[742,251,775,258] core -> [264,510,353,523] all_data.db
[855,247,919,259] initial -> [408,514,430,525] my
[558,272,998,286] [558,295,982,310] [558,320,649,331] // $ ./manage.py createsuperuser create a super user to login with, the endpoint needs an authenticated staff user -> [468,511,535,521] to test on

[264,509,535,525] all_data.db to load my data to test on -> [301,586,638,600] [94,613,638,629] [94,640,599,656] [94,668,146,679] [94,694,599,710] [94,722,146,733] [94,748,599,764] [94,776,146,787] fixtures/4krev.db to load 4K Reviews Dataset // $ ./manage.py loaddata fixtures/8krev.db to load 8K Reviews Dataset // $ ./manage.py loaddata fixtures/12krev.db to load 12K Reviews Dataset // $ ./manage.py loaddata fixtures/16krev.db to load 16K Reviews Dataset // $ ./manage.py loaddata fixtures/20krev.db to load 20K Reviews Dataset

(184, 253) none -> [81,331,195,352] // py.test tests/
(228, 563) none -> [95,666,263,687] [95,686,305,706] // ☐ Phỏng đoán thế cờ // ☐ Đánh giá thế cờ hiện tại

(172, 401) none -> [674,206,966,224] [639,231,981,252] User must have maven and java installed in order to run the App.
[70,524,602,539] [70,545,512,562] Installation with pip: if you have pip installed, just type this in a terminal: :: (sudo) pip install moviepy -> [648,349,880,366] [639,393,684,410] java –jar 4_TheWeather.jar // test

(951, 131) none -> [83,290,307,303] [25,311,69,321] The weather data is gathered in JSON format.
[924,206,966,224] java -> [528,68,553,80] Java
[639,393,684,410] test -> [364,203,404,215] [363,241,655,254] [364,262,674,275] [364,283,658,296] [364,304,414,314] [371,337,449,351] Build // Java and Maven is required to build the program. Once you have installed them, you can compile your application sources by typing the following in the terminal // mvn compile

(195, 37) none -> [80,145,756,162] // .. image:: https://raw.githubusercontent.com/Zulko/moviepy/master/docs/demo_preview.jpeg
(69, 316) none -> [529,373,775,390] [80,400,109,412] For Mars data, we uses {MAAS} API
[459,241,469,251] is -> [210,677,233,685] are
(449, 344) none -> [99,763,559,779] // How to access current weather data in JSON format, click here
———
Exercise objective
Tally the lines above that hold "with" and write the result as a lone number.

Written reply
2